[squeak-dev] Forks, forks, forks

Thu Jul 2 23:29:35 UTC 2009

2009/7/3 Eliot Miranda <eliot.miranda at gmail.com>:
> Hi Igor,
>
> On Thu, Jul 2, 2009 at 1:26 PM, Igor Stasenko <siguctua at gmail.com> wrote:
>>
>> 2009/7/2 Eliot Miranda <eliot.miranda at gmail.com>:
>> >
>> >
>> > On Thu, Jul 2, 2009 at 1:43 AM, Igor Stasenko <siguctua at gmail.com>
>> > wrote:
>> >>
>> >> 2009/7/2 Eliot Miranda <eliot.miranda at gmail.com>:
>> >> >
>> >> >
>> >> > On Thu, Jul 2, 2009 at 12:06 AM, Ralph Johnson <johnson at cs.uiuc.edu>
>> >> > wrote:
>> >> >>
>> >> >> The tendency to fork is a product of all Smalltalks, not just
>> >> >> Squeak.
>> >> >
>> >> > as others have observed in the current spate of discussion the need
>> >> > to
>> >> > fork
>> >> > can be minimised or avoided altogether by providing a small kernel
>> >> > image
>> >> > that can load packages, and getting into the habit of writing one's
>> >> > application as a set of packages and regularly building them up into
>> >> > an
>> >> > image (nightly, weekly) starting from the kernel.
>> >> > This approach also allows the VM and image representation to evolve
>> >> > (and
>> >> > even fork!) because the kernel is amenable to transformation.  So one
>> >> > can
>> >> > create different forms of the kernel image with exactly the same
>> >> > apparent
>> >> > image contents, but with object representations adapted for specific
>> >> > uses,
>> >> > such as an extremely compact representation for embedded applications
>> >> > and a
>> >> > simple one for performance and normal development, and one can have
>> >> > purely
>> >> > interpreted VMs for hostile or memory-limited machines (iPhone does
>> >> > not
>> >> > allow one to enable execution permission on mmap'ed memory) and JITs
>> >> > for performance and normal development.
>> >> > IMO it is also easier building up a kernel than carving it out of a
>> >> > monolithic image to architect the necessary modularity support to
>> >> > allow
>> >> > packages to be loaded that make major transformations such as adding
>> >> > a
>> >> > GUI
>> >> > and replacing a standard i/o stack dump with an interactive debugger.
>> >> > I hope that if such a beast becomes available that the community will
>> >> > make
>> >> > the effort to port to it, which involves packaging their code, and we
>> >> > can
>> >> > branch to our heart's content because images will be constructed not
>> >> > constricting.
>> >>
>> >> Yes, and all Squeak forks could use such kernel as a base, except
>> >> those who making own changes to VM.
>> >
>> > I'm actually working on a kernel image _so_ I can make changes to the
>> > base
>> > VM.  If the kernel is expressed first as source from which an image is
>> > generated then one can create a different image format from that source.
>> >  So
>> > my route to a faster object format, and to a fast 64-bit format, is
>> > through
>> > the kernel.  So I disagree.  I think the kernel can also be used by
>> > those
>> > working on their own VMs, and it can be much easier than using e.g. a
>> > SystemTracer-based approach.
>> >
>>
>> Ageed.
>> Except cases, like changing the core primitives (don't ask me why one
>> would do that),
>> and other basic VM<->image interfaces.
>> This is actually what i had in mind , saying about 'own changes to VM'.
>
> OK, so let me expand a little and I think you'll see that there aren't many
> exceptional cases.
> This is all being derived from John Maloney's MicroSqueak, but my kernel
> image will be much more of a MilliSqueak, because it'll include the
> compiler, a command-line interface, etc.  i.e. it'll resemble Gnu Smalltalk.
> In the image is a "shadow" class hierarchy rooted in MObject or
> MProtoObject.  This code can be in the bytecode set of the host system or
> not.  If not, you can't run it directly but instead have to interpret it
> with a special version of ContextPart.  This interpreter can allow one to
> test the code before producing a kernel; image form it, and the interpreter
> can allow one to test new system primitives etc.

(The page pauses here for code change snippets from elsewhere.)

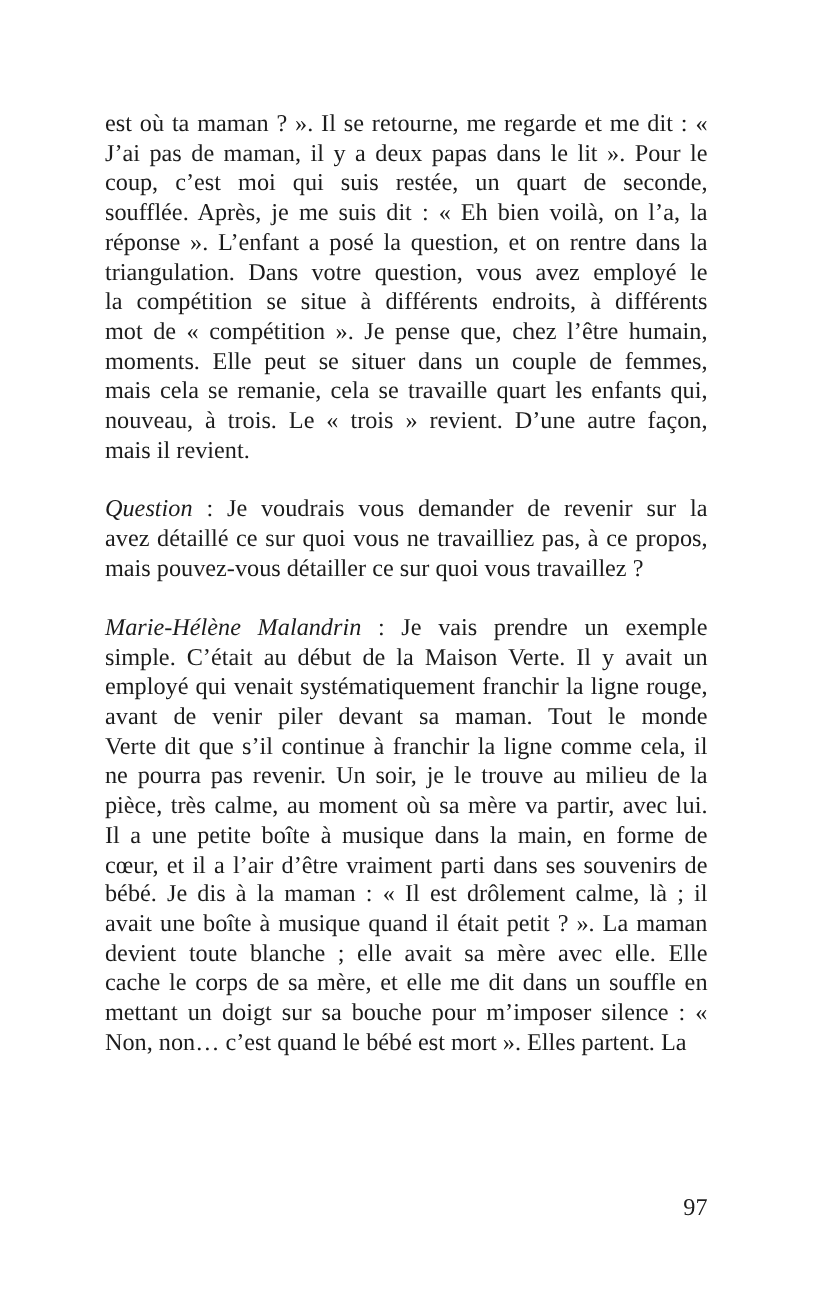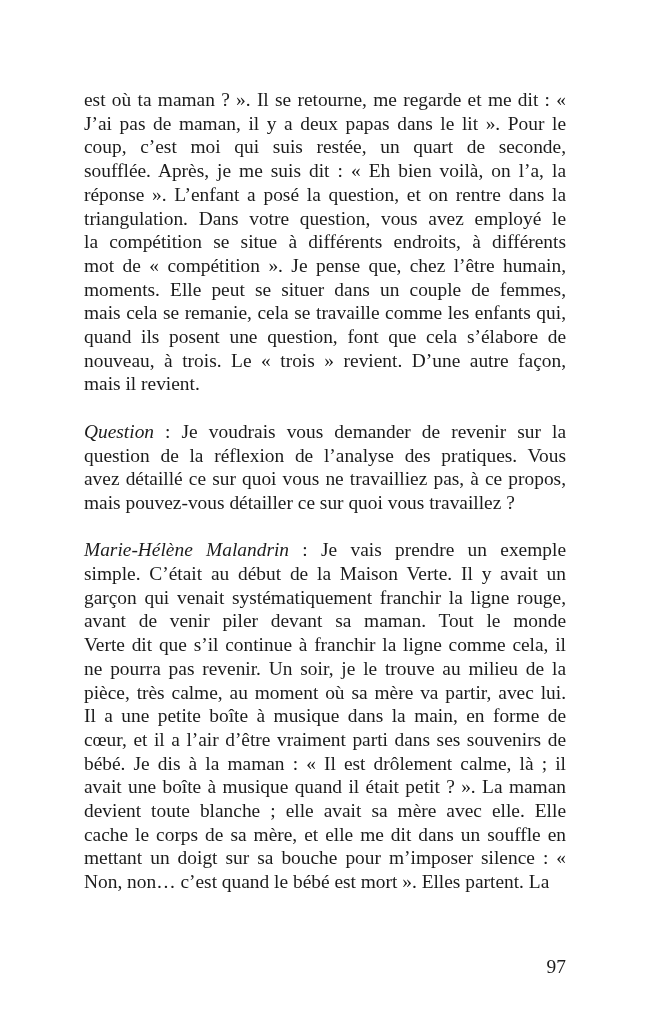"mais cela se remanie, cela" span { text: comme -> quart }
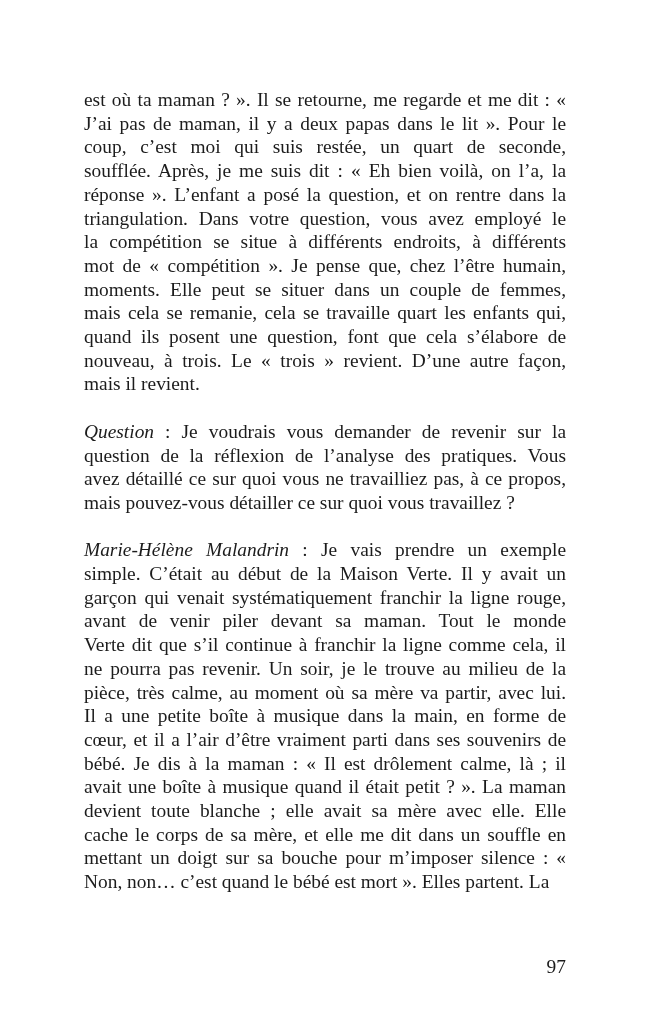"quand ils posent une question," div.line { html: <div><span>quand ils posent une question, font que cela s’élabore de</span></div> -> none }
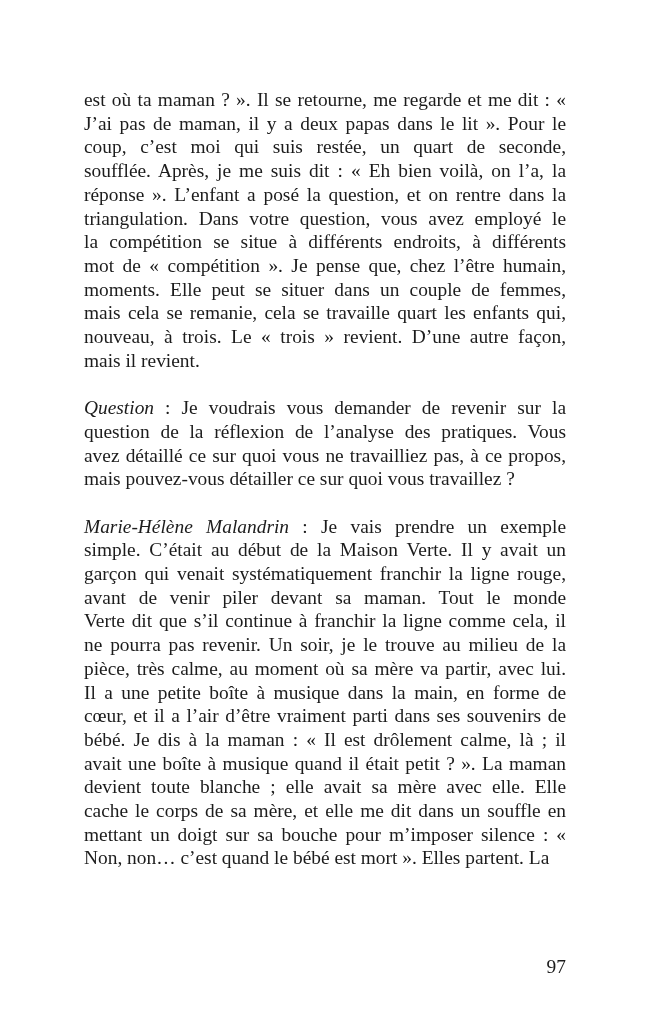"question de la réflexion de" div.line { html: <div><span>question de la réflexion de l’analyse des pratiques. Vous</span></div> -> none }
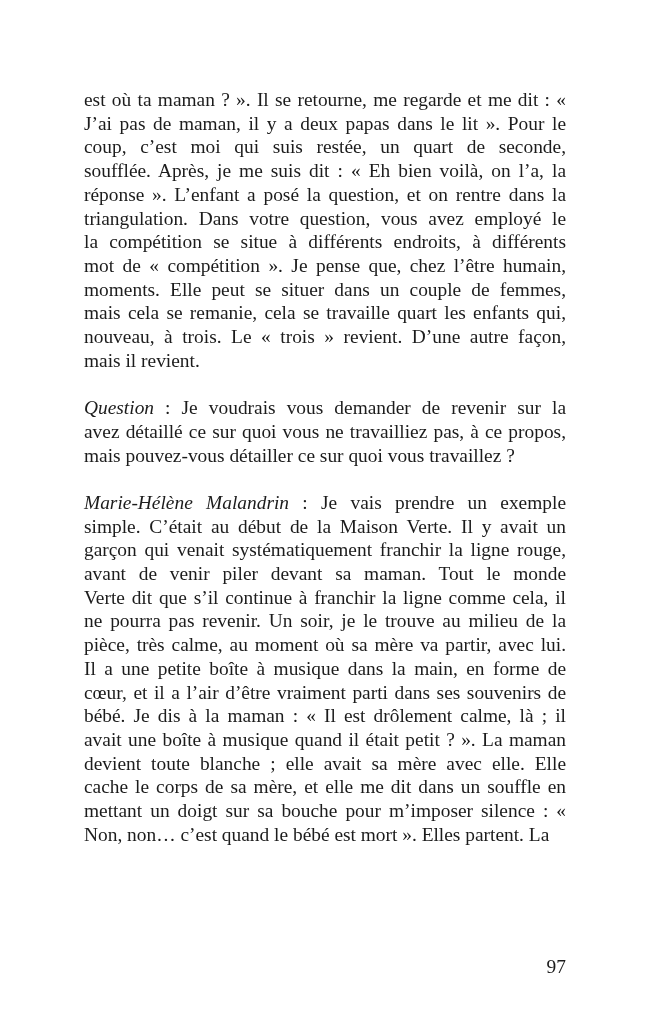"garçon qui venait systématiquement" span { text: garçon -> employé }
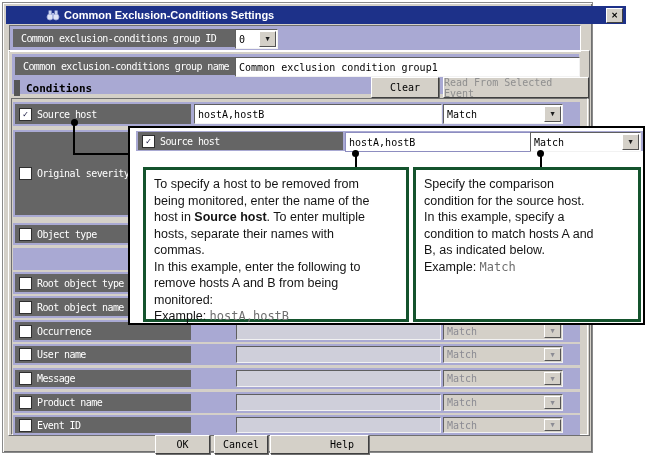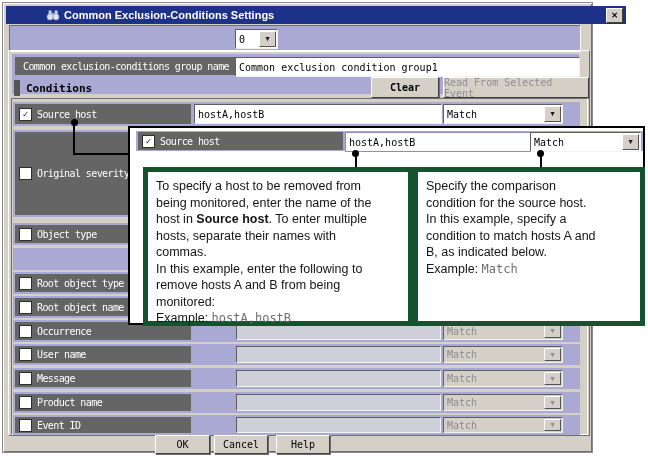"Common exclusion-conditions group ID" div.labelbar { html: none -> <div> <span>Common exclusion-conditions group ID</span> </div> }
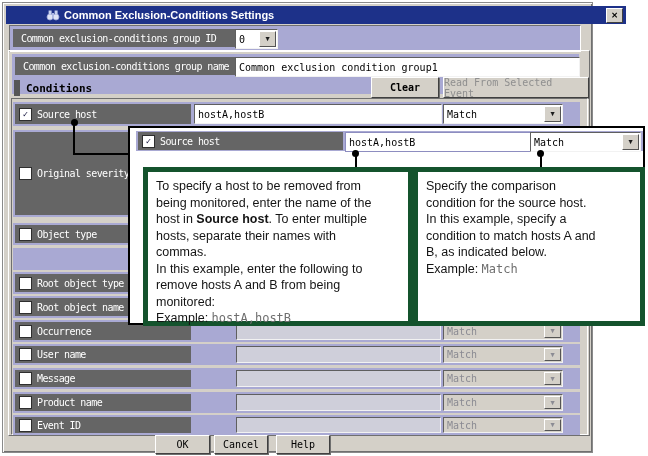"Clear" div.btn { font-weight: bold -> none }
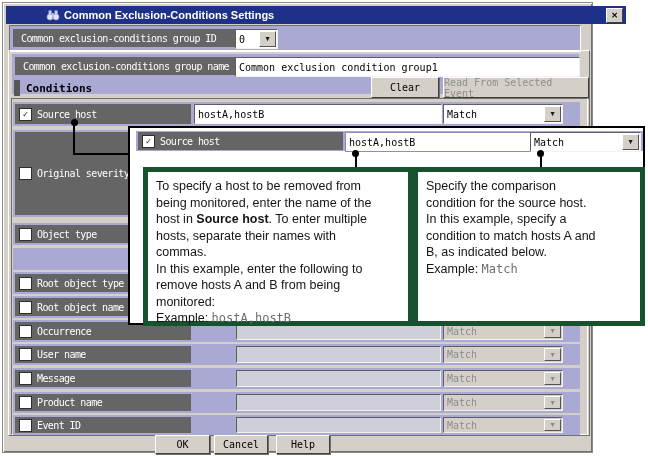"To specify a host to" .notebox { border: 5px solid #14532d -> 3px solid #14532d }
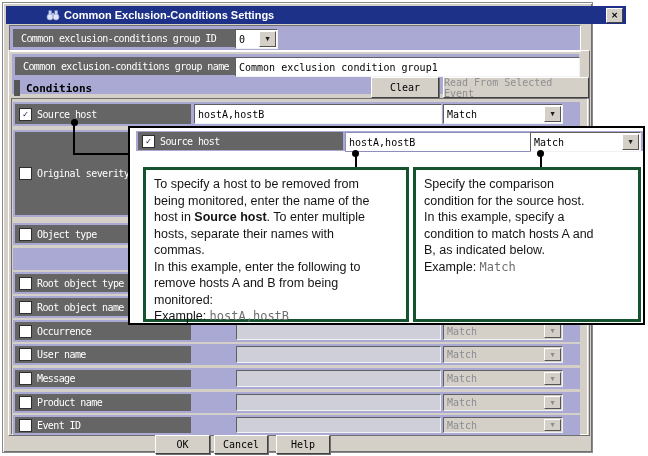"Help" div.btn { left: 273px -> 267px; padding-left: none -> 45px }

Exactly! I know exactly what you are talking about.
Because i doing so in Moebuis. This is good way (keeping a core class
hierarchy as a source in image)
- enables you to use common smalltalk tools (browser & friends) to develop it.
And of course, enables to maintain it as a package.

The one, huge, difference between us in this regard, that i'm using a
'CV' prefix, not 'M' :)

> An additional tool (the MilliSqueak image builder) reads this class
> hierarchy and constructs an image in whatever format one defines.  It
> renames all the MFoo classes on generating the image so that in the new
> image they're called Object, ProtoObject et al, and fixes up any special
> methods such as compilerClass that have to be hacked to work as one desires
> in the host system.

Right, and again, i have envision nearly the same things. :)

> If one wants e.g. to be able to run MCompiler to produce methods in a
> bytecode set then there are a couple of ways to approach it.  One way is for
> MBehavior to effectively provide two method dictionaries, one holding
> methods in the host system's bytecode set, one in the new system's.  One
> wouldn't need to store the extra methodDictionary in the MBehavior
> instances, instead it would be some global dictionary maintained by the
> MilliSqueak building/maintennance code, and the MilliSqueak image builder
> would substitute the new methodDictionary for the old when producing an
> image.  The compilerClass method would be special.  It would invoke a
> compiler that compiled two versions, one using MCompiler, and one using
> Compiler, to populate the two dictionaries.  The image builder would fixup
> the compilerClass method when producing the image.  Another way is simply to
> have two copies of MCompiler, one the MCompiler from which the kernel image
> with be generated, and one, say, HostMCompiler, and just keep the two in
> sync.  HostMCompiler's methods are in the host format but it generates
> methods in the new format.  MBehavior compilerClass answers HostMCompiler,
> but the image generator fixes this up.

Nearly the same what i did. Yes there should be two compilers - one
serves for host platform, as usual, while other is for producing new
code & methods in different format.  ( Btw i looking & developing
towards a unified compiler model, which could serve for both
environments, and depending on providing it a different 'environment'
object - it could produce methods for one or another environment,
without much hassle). I'd call it: a compiler module :)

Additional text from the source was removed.